> Each point on the Market Map represents a distinct company traded on the NYSE or NASDAQ and positioned according to a series of market metrics such as the Market Capitalization, the Price to Earnings ratio, EBITDA, and others.
(As a practical tool, not so much…)
- For the tour, I notice that pressing Esc exits it. Would be nice if there is a close button somewhere as well, or at least some way to let the user know that they can press Esc. Currently if someone is using the mouse, they only can exit using the left (Previous) button of the first slide or the right (Start Exploring) button of the last slide.
- Clicking into some nodes and then Reset View seems to spin the view many more times than necessary. Not sure if that's a bug or by design but I would prefer if it uses the least amount of camera movement necessary.
Overall this was really cool to see. I have been wanting to do something similar but based on price action correlation instead of fundamentals. Actually I have just launched a related feature this week called Similar Charts.
If you are interested you can see that here: https://base.report/ticker/ACLS/similar-charts. Please note that the free version only shows you tickers that start with the letter A. The paid version shows you 50 matches.
Er, actually it is possible if you click one of the (unlabeled) neighbors, then zoom back in and hover around to find the original company again. But whether this works seems to depend on which color scheme is active.
In general, most interactions force you to zoom out and lose your place, and sometimes it just keeps rotating for no apparent reason.
NuScale Power (SMR) is categorized as "Life Sciences / Agricultural Production-crops", which makes me question the rest of the data.
The color dimension is configurable, so it makes sense.
But I don't get what the 3 dimensions of spatial coordinates are, and how to change them.
--- Edit
Alright my bad it's actually explained in the "tour": https://pair-code.github.io/understanding-umap/
It seems to be some kind of multivariate PCA.
No, UMAP is nonlinear. The general idea is that you generate a neighborhood graph of your data points, do a spectral embedding on that to get your initial result, and then do gradient descent to make its neighborhood graph closer to the high-dimensional one.
I've experimented with zillions of 3d graphing layouts, usually in the context of PDM/ERP for manufacturing/logistics. Couple of roadblocks I've encountered that are also obstacles here (although he does a MUCH better job than I did in overcoming them, including dynamic distance between nodes, which I can't get away with, sad to say)
First is parallax, the phenomenon of things appearing larger when they are closer to the observer. What this means is that the node size CAN'T be significant in a 3d network unless the perspective is set to orthographic / isometric - because it's going to screw with parallax. How can you tell if the node is actually larger, or if it's just closer?
Second interesting thing about 3d networks is how the (Levenshtein or whatever parm) distance resolves in 3d space, and how that's going to be legible given that we don't have a fourth dimension to stick a camera in. On a 2d surface, the distance-driven force resolves in a 2d vector, so that looking down on it from above, no matter where the force vectors go, all the nodes will be theoretically visible. If you just plot plain distance as a force into 3 dimensions, just using geodesic or straightest line distance, the most tightly gathered nodes will disappear, i.e., be completely occluded. You won't see them!

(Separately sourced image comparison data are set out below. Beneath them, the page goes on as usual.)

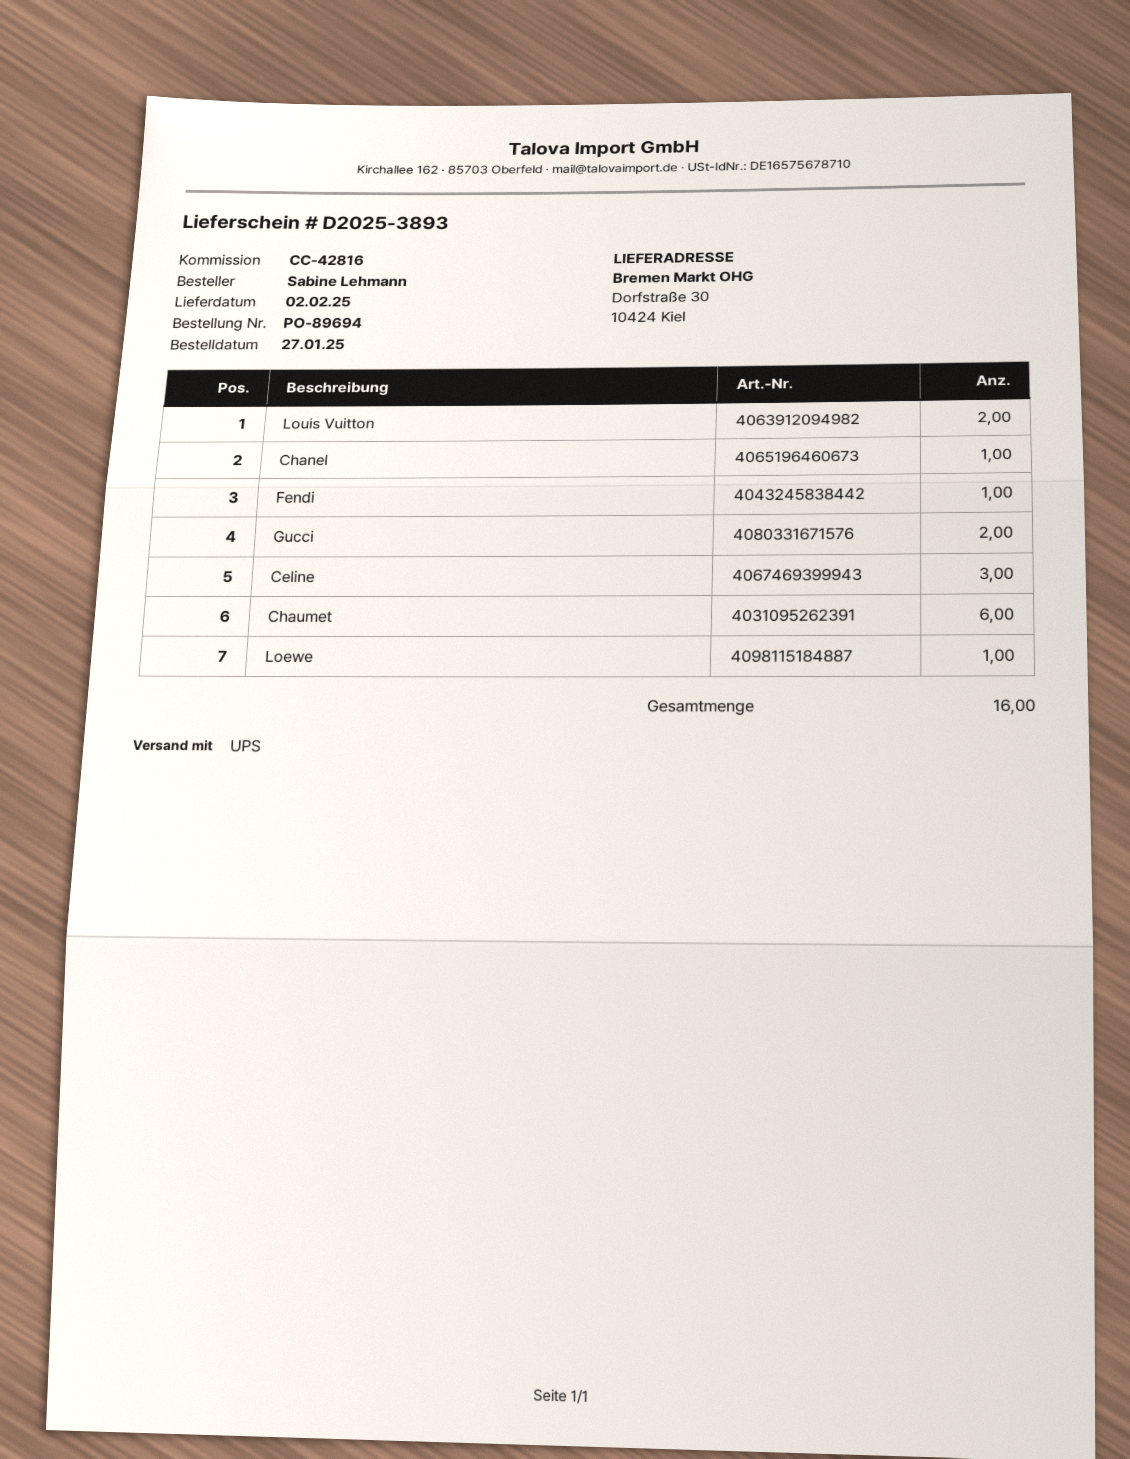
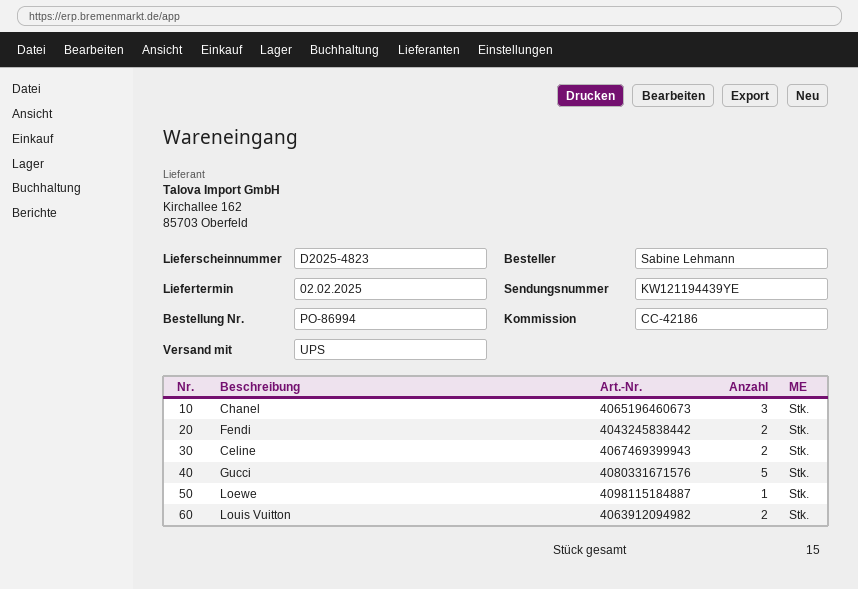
order number: PO-89694 -> PO-86994
delivery note number: D2025-3893 -> D2025-4823
reference: CC-42816 -> CC-42186
Chanel: 1 -> 3
Fendi: 1 -> 2
Gucci: 2 -> 5
Celine: 3 -> 2
Chaumet: 6 -> none
total quantity: 16 -> 15

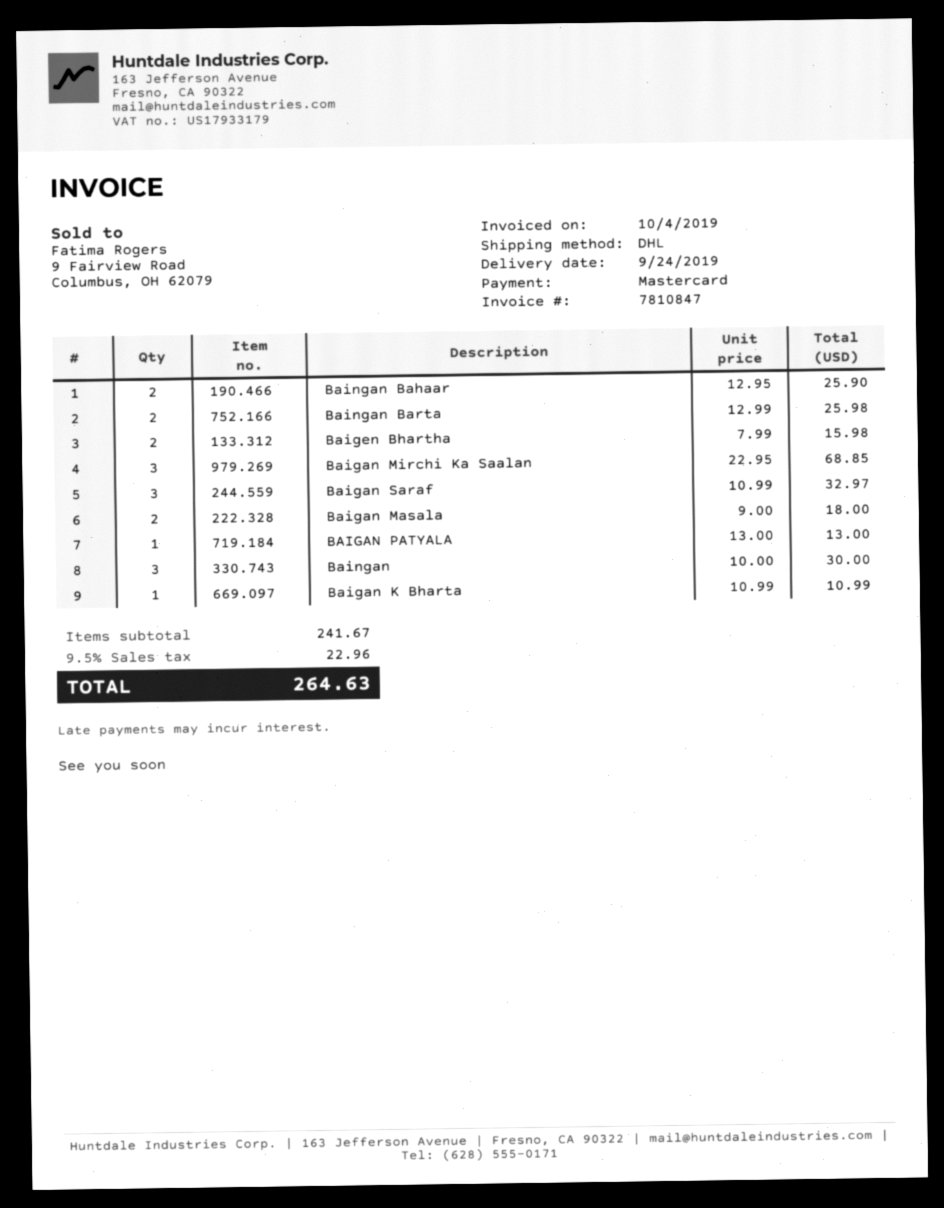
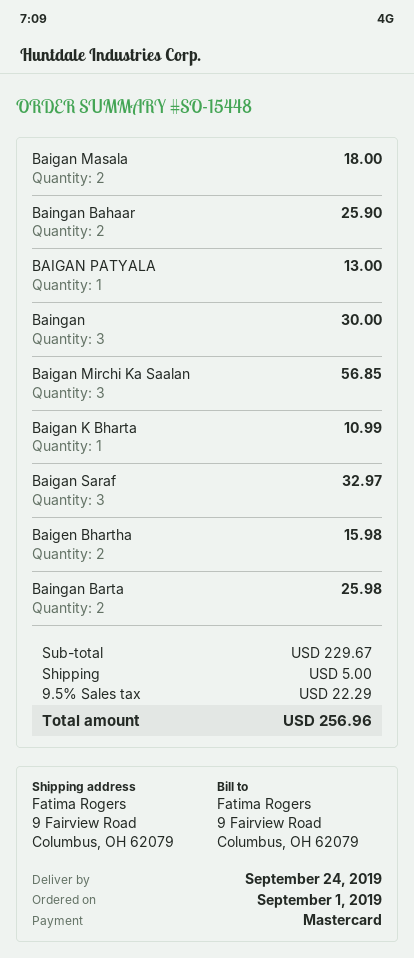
Baigan Mirchi Ka Saalan: 3 for 68.85 -> 3 for 56.85
subtotal: 241.67 -> 229.67
shipping: none -> 5.00
tax: 9.5% = 22.96 -> 9.5% = 22.29
total: 264.63 -> 256.96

One possible resolution for this problem, I've found, is classification of distance and assigning this class / category to a specific axis. For example, X axis can be time, Y axis can be a single vector (like, say, military / civilian adoption of a particular dual use part number, expressed as n), and Z axis can represent actual "real" distance (based on tokens, references, "where used", and whatever other factors, either all of them or some of them). This gives you structure where dimensions in the data viz are immediately significant, and simple isometric distance doesn't pile all the nodes in front of each other because they share the same space as the audience.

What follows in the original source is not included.